[Before and after images]
+-------+

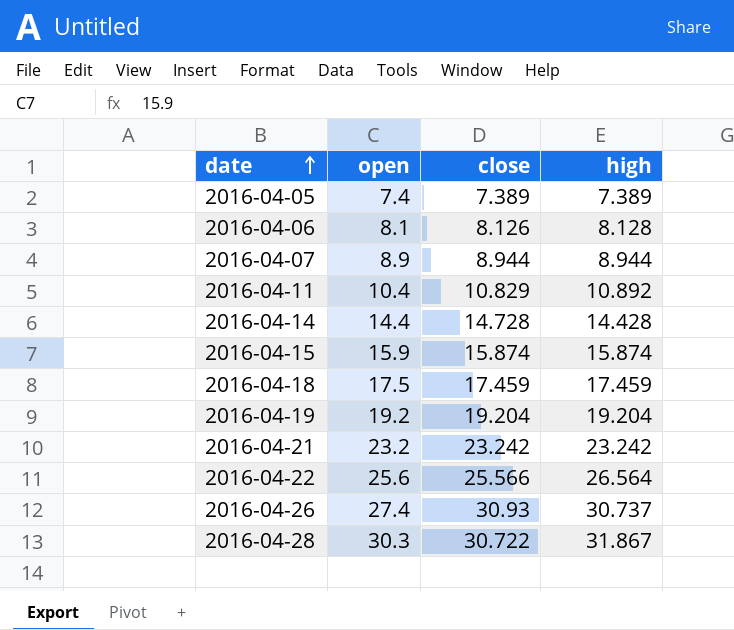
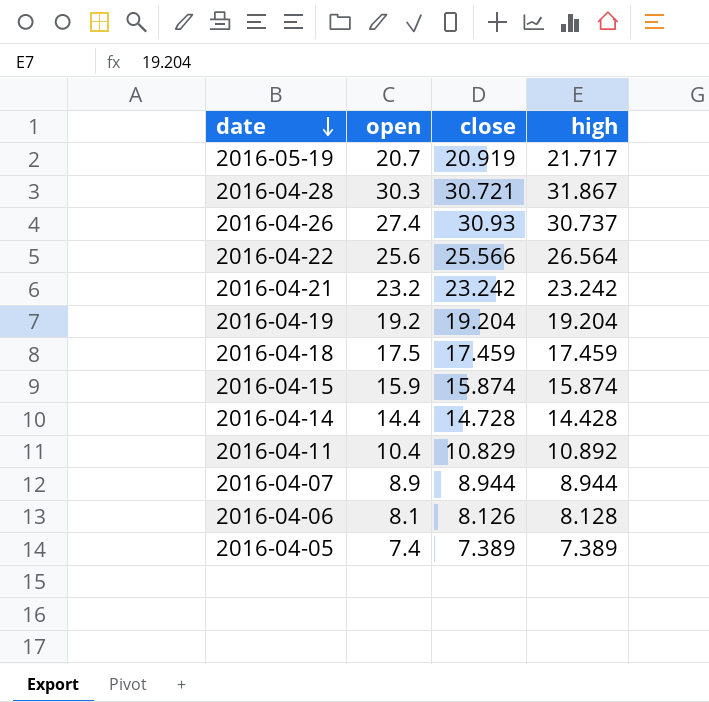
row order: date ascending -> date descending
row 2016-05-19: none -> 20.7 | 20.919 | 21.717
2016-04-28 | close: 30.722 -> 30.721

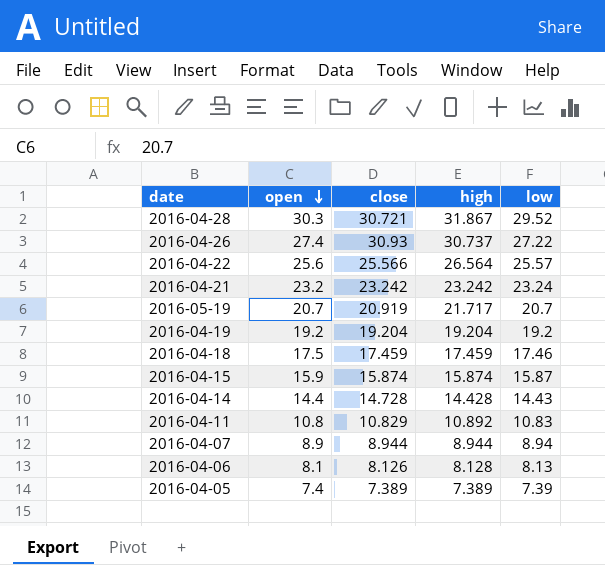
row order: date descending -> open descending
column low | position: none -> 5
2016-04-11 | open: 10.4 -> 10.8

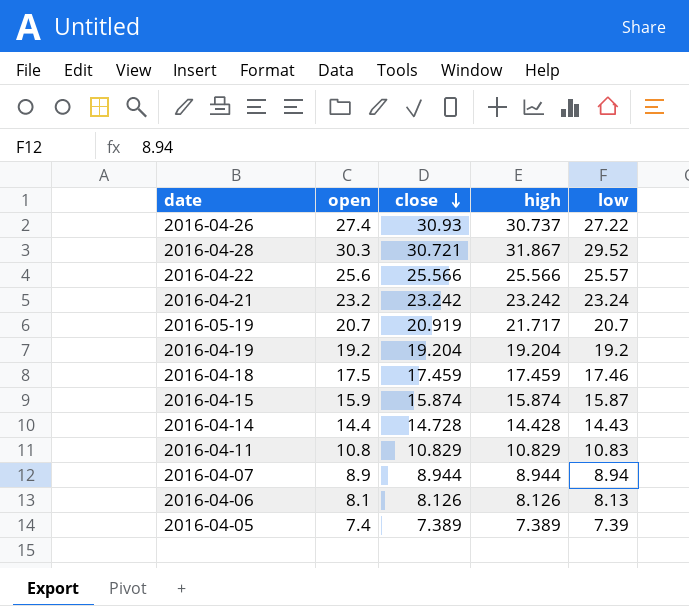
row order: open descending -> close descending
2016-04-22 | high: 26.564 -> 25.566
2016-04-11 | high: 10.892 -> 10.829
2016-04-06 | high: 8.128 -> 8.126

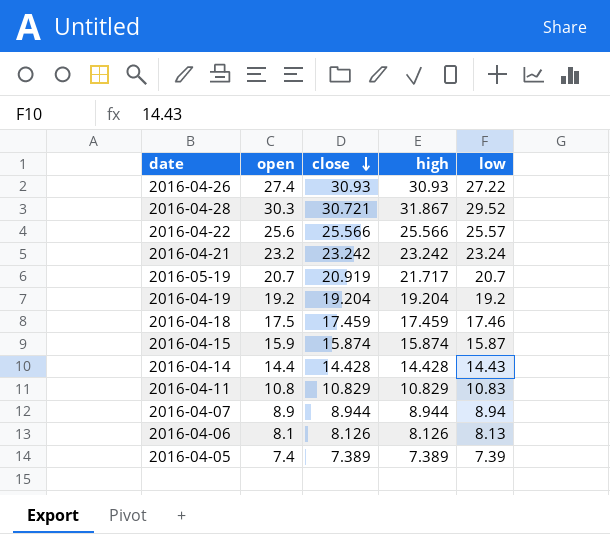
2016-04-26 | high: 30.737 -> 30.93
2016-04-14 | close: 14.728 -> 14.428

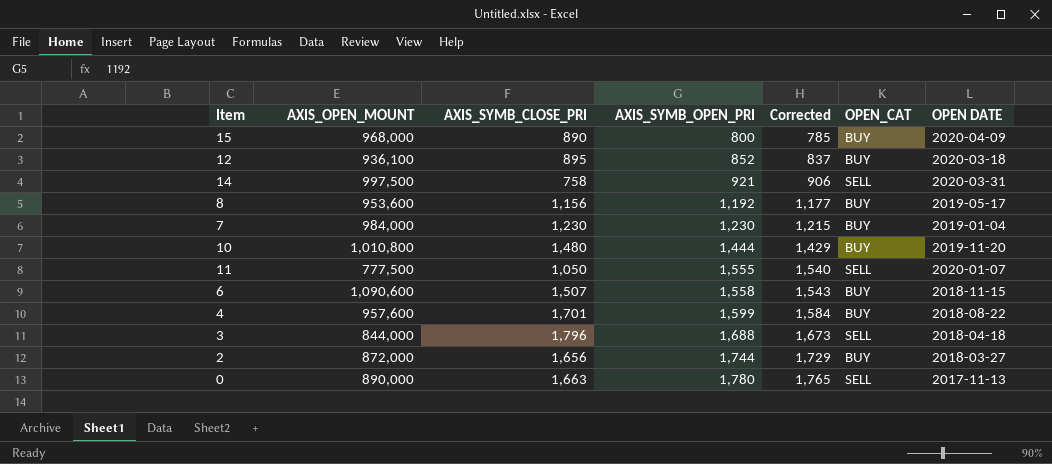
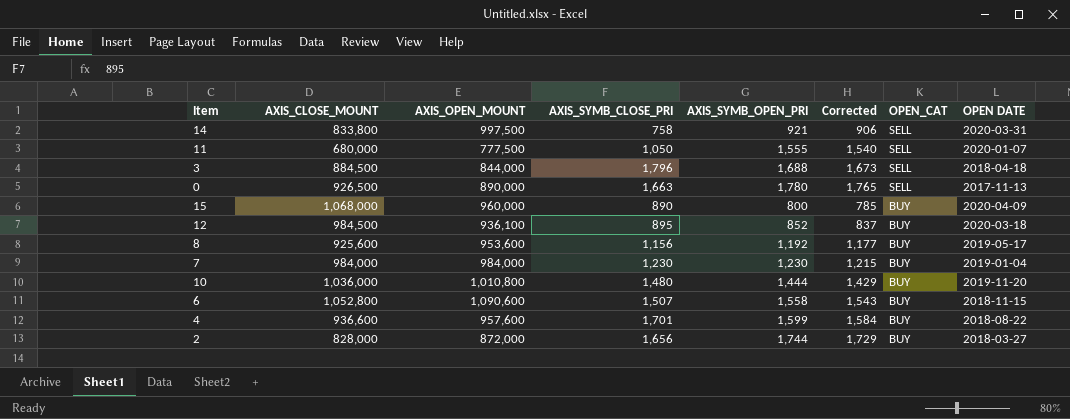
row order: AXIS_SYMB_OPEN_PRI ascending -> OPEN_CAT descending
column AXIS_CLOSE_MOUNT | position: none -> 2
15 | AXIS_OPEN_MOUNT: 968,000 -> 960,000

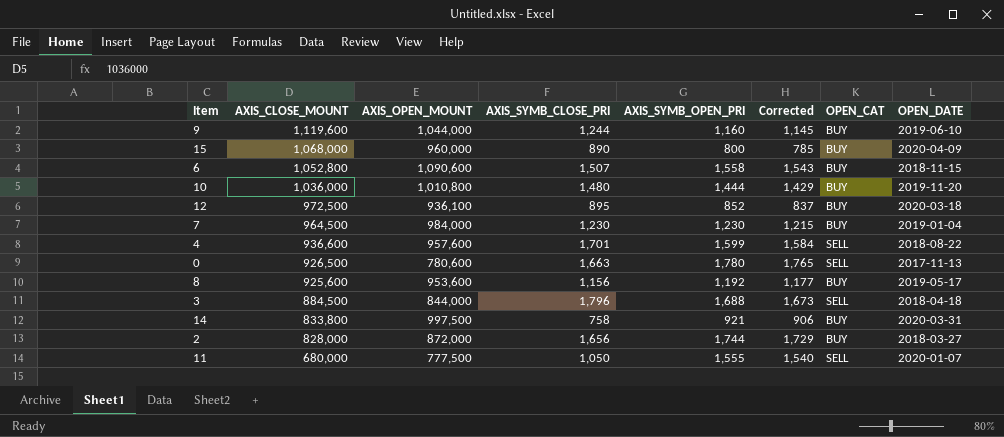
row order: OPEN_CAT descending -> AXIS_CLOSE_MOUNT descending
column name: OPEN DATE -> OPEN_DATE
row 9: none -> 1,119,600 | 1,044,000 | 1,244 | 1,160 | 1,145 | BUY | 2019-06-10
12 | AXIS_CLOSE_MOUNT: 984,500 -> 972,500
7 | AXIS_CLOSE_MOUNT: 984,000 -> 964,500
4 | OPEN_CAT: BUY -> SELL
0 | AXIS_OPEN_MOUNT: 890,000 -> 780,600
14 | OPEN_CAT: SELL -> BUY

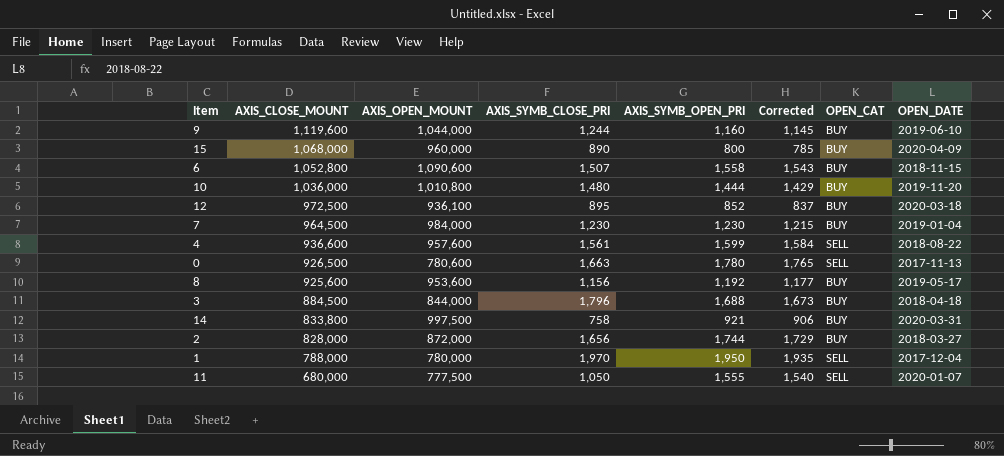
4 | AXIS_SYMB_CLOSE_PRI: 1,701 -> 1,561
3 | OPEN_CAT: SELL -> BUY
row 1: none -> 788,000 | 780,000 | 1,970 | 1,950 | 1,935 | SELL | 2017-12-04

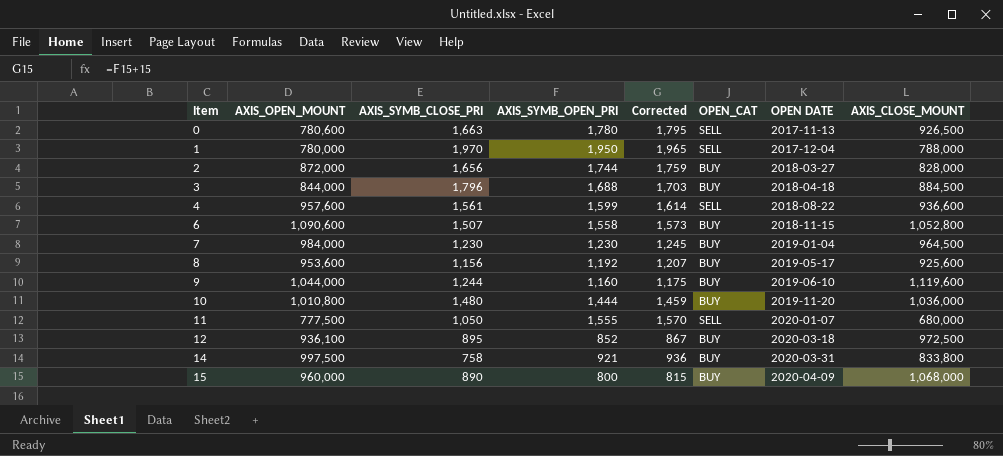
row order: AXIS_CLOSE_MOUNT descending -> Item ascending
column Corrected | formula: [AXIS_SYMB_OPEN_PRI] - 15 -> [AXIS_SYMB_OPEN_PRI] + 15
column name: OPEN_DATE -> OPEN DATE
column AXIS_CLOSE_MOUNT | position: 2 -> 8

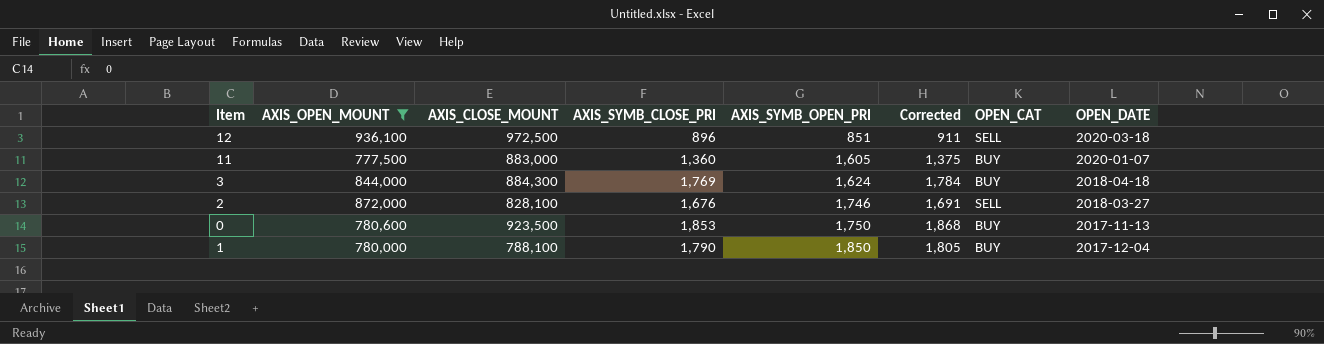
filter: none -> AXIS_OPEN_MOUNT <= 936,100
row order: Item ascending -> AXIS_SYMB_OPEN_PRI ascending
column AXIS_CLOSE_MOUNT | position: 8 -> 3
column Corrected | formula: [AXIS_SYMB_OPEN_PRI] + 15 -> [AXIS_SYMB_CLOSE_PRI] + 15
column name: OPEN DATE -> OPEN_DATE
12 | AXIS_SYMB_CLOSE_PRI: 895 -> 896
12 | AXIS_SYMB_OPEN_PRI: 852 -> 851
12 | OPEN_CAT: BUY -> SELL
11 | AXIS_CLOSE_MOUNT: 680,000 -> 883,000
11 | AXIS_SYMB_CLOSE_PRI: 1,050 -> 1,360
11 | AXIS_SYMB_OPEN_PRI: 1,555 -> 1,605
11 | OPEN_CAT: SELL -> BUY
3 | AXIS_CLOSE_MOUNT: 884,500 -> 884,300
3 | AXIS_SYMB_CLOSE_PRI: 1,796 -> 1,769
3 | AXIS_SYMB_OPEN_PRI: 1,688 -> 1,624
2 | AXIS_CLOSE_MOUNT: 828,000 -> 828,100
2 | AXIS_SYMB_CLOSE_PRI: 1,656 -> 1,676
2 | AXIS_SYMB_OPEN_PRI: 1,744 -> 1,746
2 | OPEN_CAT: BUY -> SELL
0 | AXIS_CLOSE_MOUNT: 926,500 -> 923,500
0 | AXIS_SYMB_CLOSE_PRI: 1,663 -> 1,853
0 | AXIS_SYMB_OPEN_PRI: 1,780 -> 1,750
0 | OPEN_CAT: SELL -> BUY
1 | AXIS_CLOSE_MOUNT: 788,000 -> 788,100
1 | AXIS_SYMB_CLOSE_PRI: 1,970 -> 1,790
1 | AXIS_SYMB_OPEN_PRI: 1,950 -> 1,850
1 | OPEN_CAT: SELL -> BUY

+-------+

Task goal: From the records above, return each line that includes "SELL".

Exercise output:
4 | OPEN_CAT: BUY -> SELL
14 | OPEN_CAT: SELL -> BUY
3 | OPEN_CAT: SELL -> BUY
row 1: none -> 788,000 | 780,000 | 1,970 | 1,950 | 1,935 | SELL | 2017-12-04
12 | OPEN_CAT: BUY -> SELL
11 | OPEN_CAT: SELL -> BUY
2 | OPEN_CAT: BUY -> SELL
0 | OPEN_CAT: SELL -> BUY
1 | OPEN_CAT: SELL -> BUY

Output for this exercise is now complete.